What I admire about professions like Engineering and Medicine - hhm
http://weblog.raganwald.com/2008/01/what-i-admire-about-professions-like.html

======
codewhisperer
It's worth noting that the professional engineer or doctor is as much an ideal
as the professional computer programmer. Doctors actually don't wash their
hands as often as they know they should
(<http://www.nytimes.com/2006/09/24/magazine/24wwln_freak.html>). Engineering
failures occur with sufficient frequency to merit a civil engineering dailywtf
(<http://www.icivilengineer.com/Failure_Watch/>), though thankfully not
updated daily.

This is not to say that the failure of those professions to live up to their
ideal should excuse us. We equally have a responsibility to the quality of our
code. The solution is nothing so easy as an unread code of ethics or a well-
it's-just-money justification for sloppiness.
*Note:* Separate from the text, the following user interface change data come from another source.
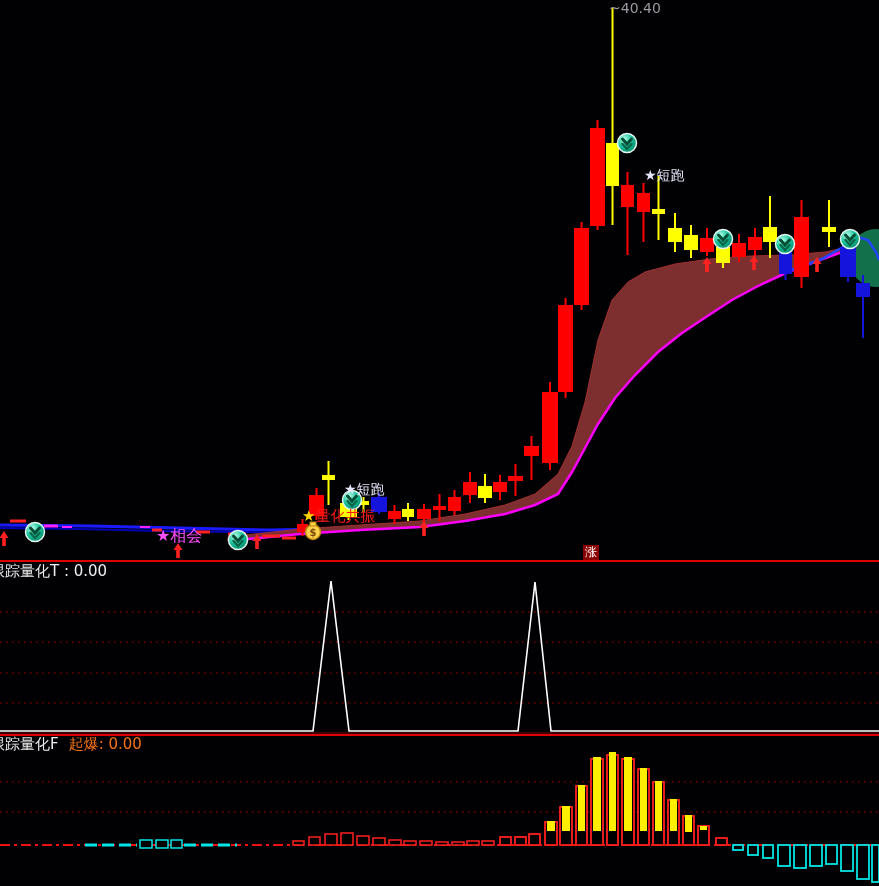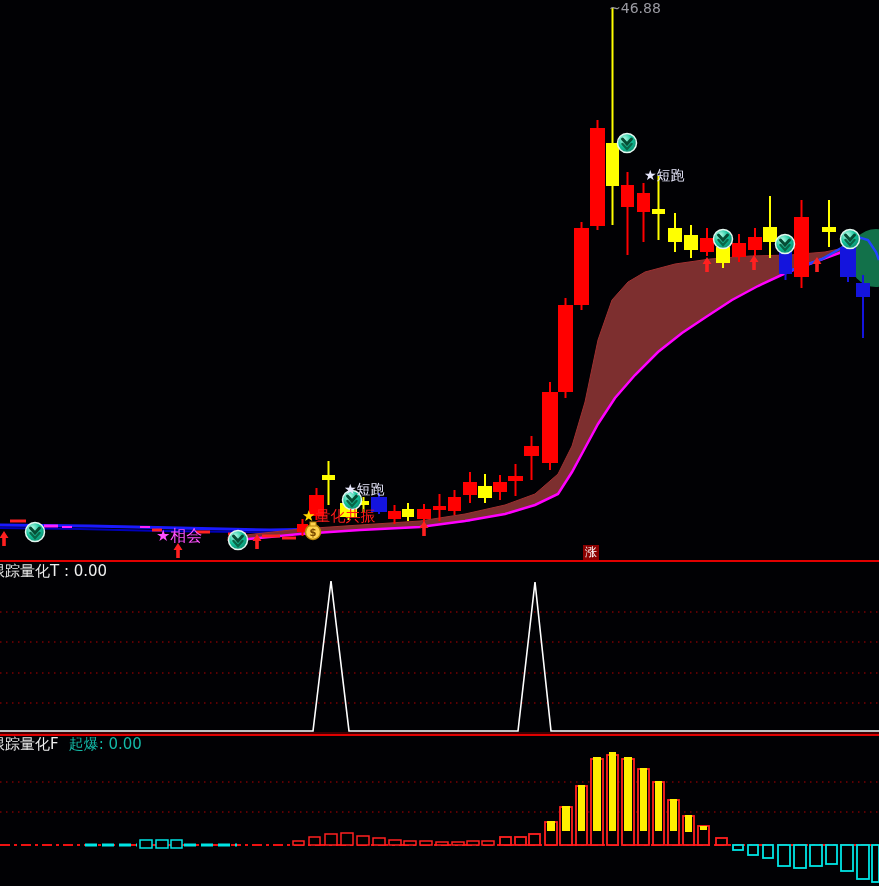--- a/index.html
+++ b/index.html
@@ -11,21 +11,21 @@
   #ann-duanpao-mid{left:344px;top:482px;color:#e6e6fa;font-size:14px;}
   #ann-gongzhen{left:302px;top:508px;font-size:15px;}
   #ann-gongzhen .star{color:#ffd700;}
   #ann-gongzhen .txt{color:#ff1a1a;}
   #ann-xianghui{left:156px;top:527px;color:#ff50ff;font-size:16px;}
   #badge-zhang{left:583px;top:545px;background:#8a0000;color:#fff;font-size:12px;
                padding:1px 2px;}
   #lbl-panel-t{left:-10px;top:563px;color:#eeeeee;font-size:15px;}
   #lbl-panel-f{left:-10px;top:736px;font-size:15px;}
   #lbl-panel-f .w{color:#eeeeee;}
-  #lbl-panel-f .r{color:#14b8a6;margin-left:10px;}
+  #lbl-panel-f .r{color:#f97316;margin-left:10px;}
   svg{position:absolute;left:0;top:0;}
 </style>
 </head>
 <body>
 
 <div id="screen">
   <svg id="chart-svg" width="879" height="886" viewBox="0 0 879 886">
     <defs>
       <radialGradient id="icongrad" cx="35%" cy="30%" r="75%">
         <stop offset="0%" stop-color="#b8ffe9"></stop>
@@ -213,21 +213,21 @@
         <rect x="778" y="845" width="12" height="21" fill="#000" stroke="#00e5e5" stroke-width="1.8"></rect>
         <rect x="794" y="845" width="12" height="23" fill="#000" stroke="#00e5e5" stroke-width="1.8"></rect>
         <rect x="810" y="845" width="12" height="21" fill="#000" stroke="#00e5e5" stroke-width="1.8"></rect>
         <rect x="826" y="845" width="11" height="19" fill="#000" stroke="#00e5e5" stroke-width="1.8"></rect>
         <rect x="841" y="845" width="12" height="26" fill="#000" stroke="#00e5e5" stroke-width="1.8"></rect>
         <rect x="857" y="845" width="12" height="34" fill="#000" stroke="#00e5e5" stroke-width="1.8"></rect>
         <rect x="872" y="845" width="7" height="37" fill="#000" stroke="#00e5e5" stroke-width="1.8"></rect>
       </g>
   </svg>
 
-  <div class="lbl" id="lbl-high"><span>~</span><span>46.88</span></div>
+  <div class="lbl" id="lbl-high"><span>~</span><span>40.40</span></div>
 
   <div class="lbl" id="ann-duanpao-top"><span class="star">★</span><span>短跑</span></div>
 
   <div class="lbl" id="ann-duanpao-mid"><span class="star">★</span><span>短跑</span></div>
 
   <div class="lbl" id="ann-gongzhen"><span class="star">★</span><span class="txt">量化共振</span></div>
 
   <div class="lbl" id="ann-xianghui"><span class="star">★</span><span>相会</span></div>
 
   <div class="lbl" id="badge-zhang">涨</div>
A lot of code actually does risk
lives -- fly by wire systems, automated storm dams, anything in a nuclear
power plant. The risking of lives isn't sufficient to make surgeons follow
well known infection prevention protocols. For them as for us there have to be
cultural changes which value slow and steady repeatable processes over
wunderkind acts of brilliance.

------
vitaminj
Engineers and doctors are driven to abide a code of ethics because they don't
want to kill people. If there was software which was safety critical (maybe
NASA code), then I'm sure that the developers would have the same kind of
ethics.

I'm a power systems engineer involved in designing offshore oil and gas
facilities. We frequently have to shoot down dangerous hare-brained schemes
from clients who want to save a little cash. Thank god for the national
standards though, they usually back us up. Which is another thing - failure to
adhere to standards is a legal offence (especially if the oil rig explodes).

------
bayareaguy
_Engineers have a certain line that they will not, cannot cross. Doctors work
the same way._

While the romantic in me would like to believe this, there are too many
counterexamples out there for me to just accept this generalization.

When software engineers fail the results often are not visible or
comprehensible to ordinary people but when those professions screw up the
results are dramatic. As a consequence they have to take extra steps (like
always letting everyone know about these codes of ethics) to maintain trust.